Stored data
=== Begin Enclosure ===

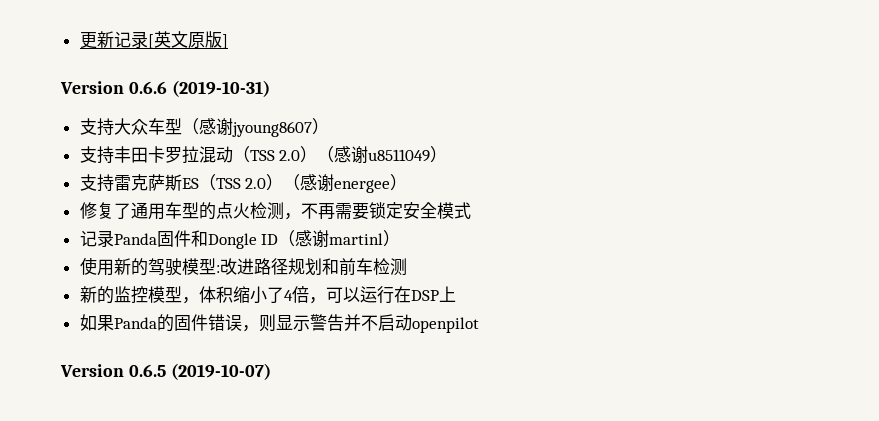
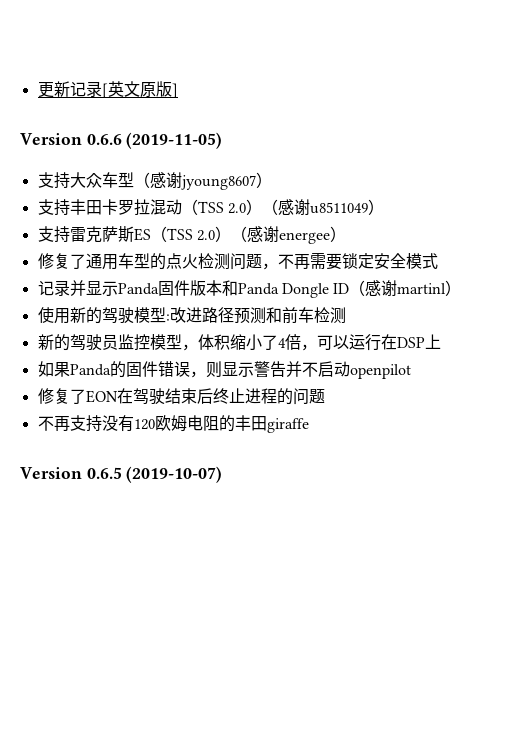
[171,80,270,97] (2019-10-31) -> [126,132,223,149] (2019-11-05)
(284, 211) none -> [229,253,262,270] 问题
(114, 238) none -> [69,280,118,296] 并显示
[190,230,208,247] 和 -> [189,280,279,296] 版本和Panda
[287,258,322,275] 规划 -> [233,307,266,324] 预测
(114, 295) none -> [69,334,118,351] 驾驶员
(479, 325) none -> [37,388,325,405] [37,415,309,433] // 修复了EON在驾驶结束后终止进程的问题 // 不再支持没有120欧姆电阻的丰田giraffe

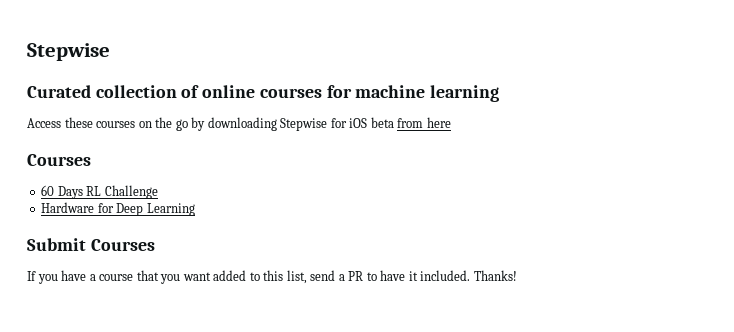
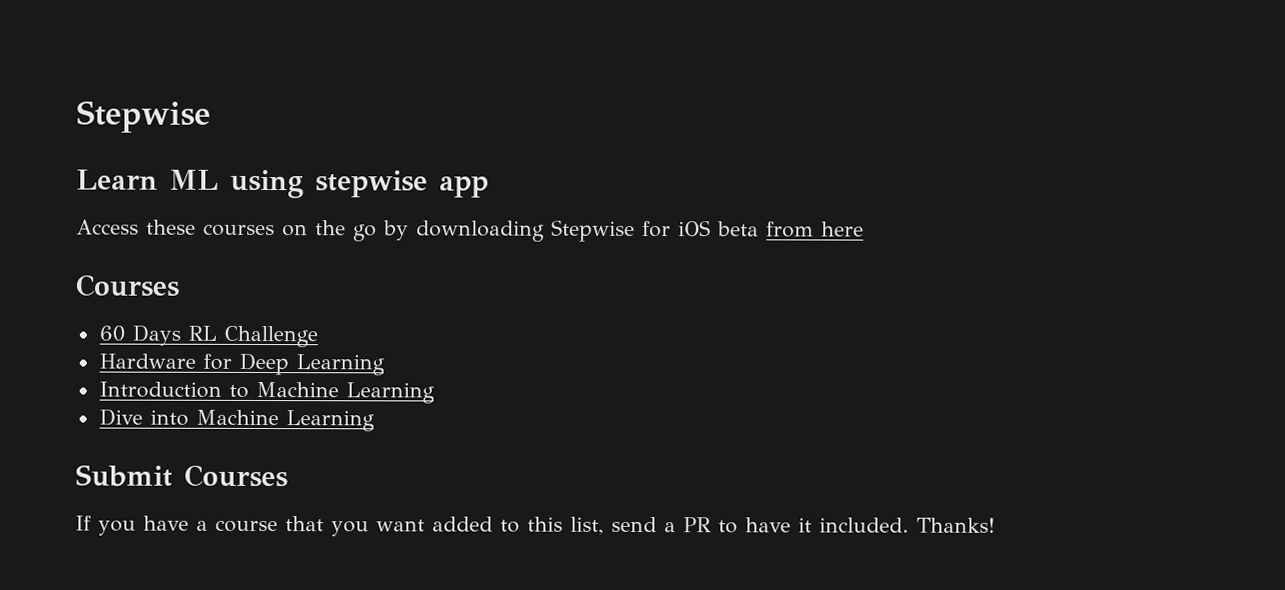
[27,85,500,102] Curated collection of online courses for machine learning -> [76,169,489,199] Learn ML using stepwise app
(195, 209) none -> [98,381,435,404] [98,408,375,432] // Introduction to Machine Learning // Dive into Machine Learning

=== End Enclosure ===

Work order: What is wanted is a word-for-word restatement of the entries, without their images.

Response box:
[171,80,270,97] (2019-10-31) -> [126,132,223,149] (2019-11-05)
(284, 211) none -> [229,253,262,270] 问题
(114, 238) none -> [69,280,118,296] 并显示
[190,230,208,247] 和 -> [189,280,279,296] 版本和Panda
[287,258,322,275] 规划 -> [233,307,266,324] 预测
(114, 295) none -> [69,334,118,351] 驾驶员
(479, 325) none -> [37,388,325,405] [37,415,309,433] // 修复了EON在驾驶结束后终止进程的问题 // 不再支持没有120欧姆电阻的丰田giraffe

[27,85,500,102] Curated collection of online courses for machine learning -> [76,169,489,199] Learn ML using stepwise app
(195, 209) none -> [98,381,435,404] [98,408,375,432] // Introduction to Machine Learning // Dive into Machine Learning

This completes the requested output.